Revision tracking records:

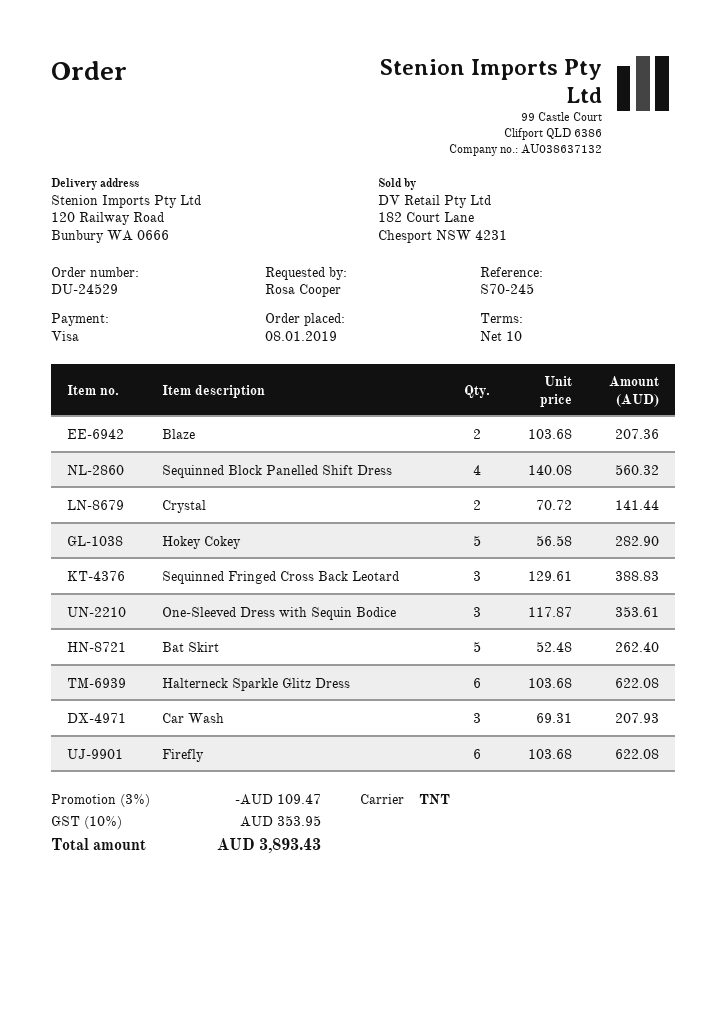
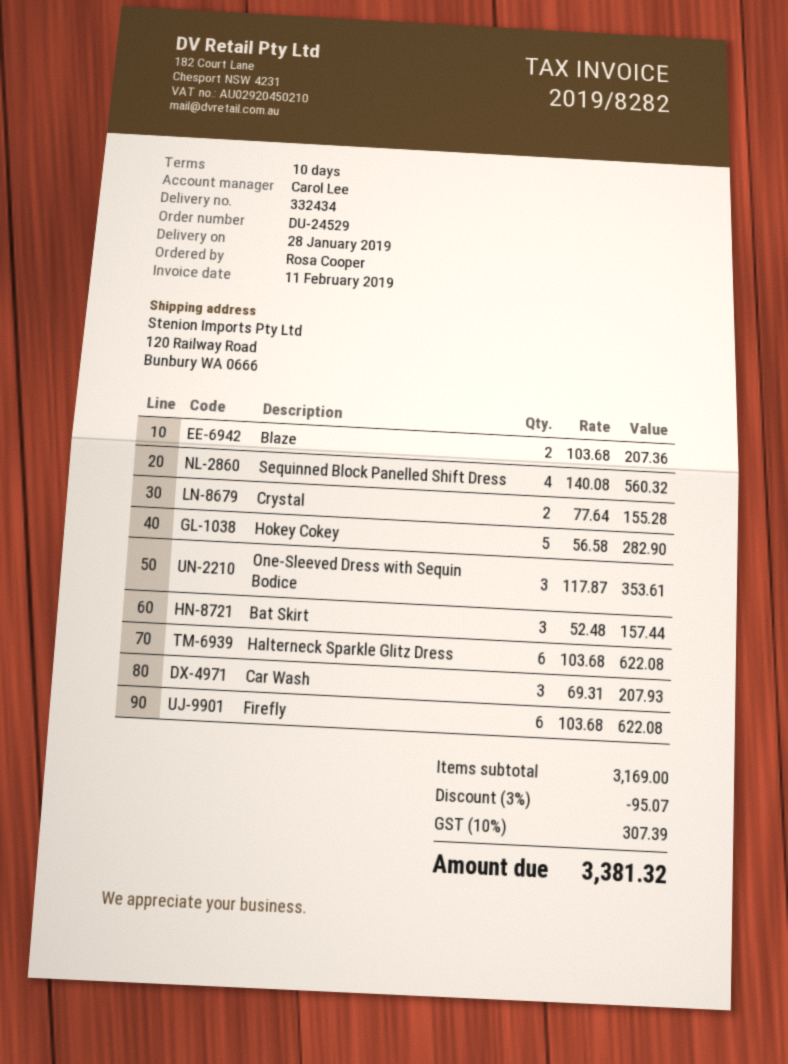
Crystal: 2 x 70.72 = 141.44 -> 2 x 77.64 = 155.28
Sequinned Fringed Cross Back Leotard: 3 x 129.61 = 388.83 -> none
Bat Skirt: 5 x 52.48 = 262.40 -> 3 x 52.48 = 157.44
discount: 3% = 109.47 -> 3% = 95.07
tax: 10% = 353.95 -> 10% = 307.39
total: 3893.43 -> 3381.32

Exercise description: Please reproduce the records above exactly, leaving out every picture.

Your solution:
Crystal: 2 x 70.72 = 141.44 -> 2 x 77.64 = 155.28
Sequinned Fringed Cross Back Leotard: 3 x 129.61 = 388.83 -> none
Bat Skirt: 5 x 52.48 = 262.40 -> 3 x 52.48 = 157.44
discount: 3% = 109.47 -> 3% = 95.07
tax: 10% = 353.95 -> 10% = 307.39
total: 3893.43 -> 3381.32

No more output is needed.